Ciro’s Restaurant in Woonsocket, Rhode Island has a celebrated history regarding everything from a speakeasy to a brothel. The upstairs is decorated like Henry the Eighth’s Tudor mansion and hosts several paranormal entities, one being a kitty.
Several of the staff have closed up during the night and have heard a cat meowing in the castle-style dining room known as Hampton Court. One staff member saw the cat, thought it had somehow got in, and went upstairs unnoticed. She turned for a moment to bring it a drink, and when she turned back, it had vanished. A subsequent search proved no cat was ever in the building, at least no living one.

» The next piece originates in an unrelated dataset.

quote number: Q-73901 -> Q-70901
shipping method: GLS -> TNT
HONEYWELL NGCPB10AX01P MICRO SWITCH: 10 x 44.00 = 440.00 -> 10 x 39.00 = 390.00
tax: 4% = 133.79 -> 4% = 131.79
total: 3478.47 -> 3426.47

Hammond Castle in Gloucester, Massachusetts, was built by inventor John Hays Hammond Jr. He let his favorite pets, cats, run among the many ancient artifacts he displayed. Hammond was also a paranormal enthusiast and performed many experiments inside the castle with the likes of a Faraday cage.
It was well known that Hammond wanted to be reincarnated as a cat after his mortal body was committed to the earth. Shortly after his death, a black cat appeared at the castle, lying in Hammond’s favorite chair. From the moment the strange kitty entered the castle, it was familiar with the layout. It would go right to Hammond’s favorite rooms at certain times of the day, much like the inventor did, and found solace in that same chair Hammond also found.

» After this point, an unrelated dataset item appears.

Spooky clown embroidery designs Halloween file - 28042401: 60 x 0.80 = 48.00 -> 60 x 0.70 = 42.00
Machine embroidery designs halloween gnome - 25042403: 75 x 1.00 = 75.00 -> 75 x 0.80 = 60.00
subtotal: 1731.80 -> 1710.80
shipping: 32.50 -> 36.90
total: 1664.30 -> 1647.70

Each time the cat died, another would reappear in its place. Ghost? Reincarnation? Attraction from some ethereal power? No one is sure, but to this day, one can tour the castle and perhaps meet the little furry cat that seems to have dominion over the other ghosts of the castle.
The Orleans Inn, located in Orleans, Massachusetts, is home to two ghost cats that live in Room 4. The cats belonged to two women who bought the inn around 1900. They kept many cats, and two of them have survived in spirit to this day. People hear them purring and meowing, and sometimes when they open the door to the room, they feel invisible fur brushing against their legs as the ghost mousers either enter or leave the apartment.
Christy Parrish of the Oliver House in Middleborough, Massachusetts, has realized that one of the several ghosts that still occupy the house is an orange tabby named “Merragold.”
Merragold belonged to Sally Hutchinson Oliver, the original and first lady of the house. The building was erected in 1769 for Dr. Peter Oliver Jr. and his wife, Sally. The Olivers may be among the several ghosts that haunt the mansion along with Merragold. Many people have seen the ghost cat wandering among the rooms throughout the years. Investigators have also caught Merragold on audio either meowing, purring, or just making the general noises that cats are known for. The house is leased for daytime or overnight investigations, as it is very active and tenanted with many who once lived there in the mortal frame.
These are just some of the stories where ghost cats still make themselves known to those who loved them. They are an amazing breed and known to be intuitive. It may be comforting to know that your little guy or girl will still be there for who knows how long, if not in the physical sense, at least the spiritual one.
One more anecdote. In England, it was well known that a black cat crossing your path was bad luck; in America, it is just the opposite.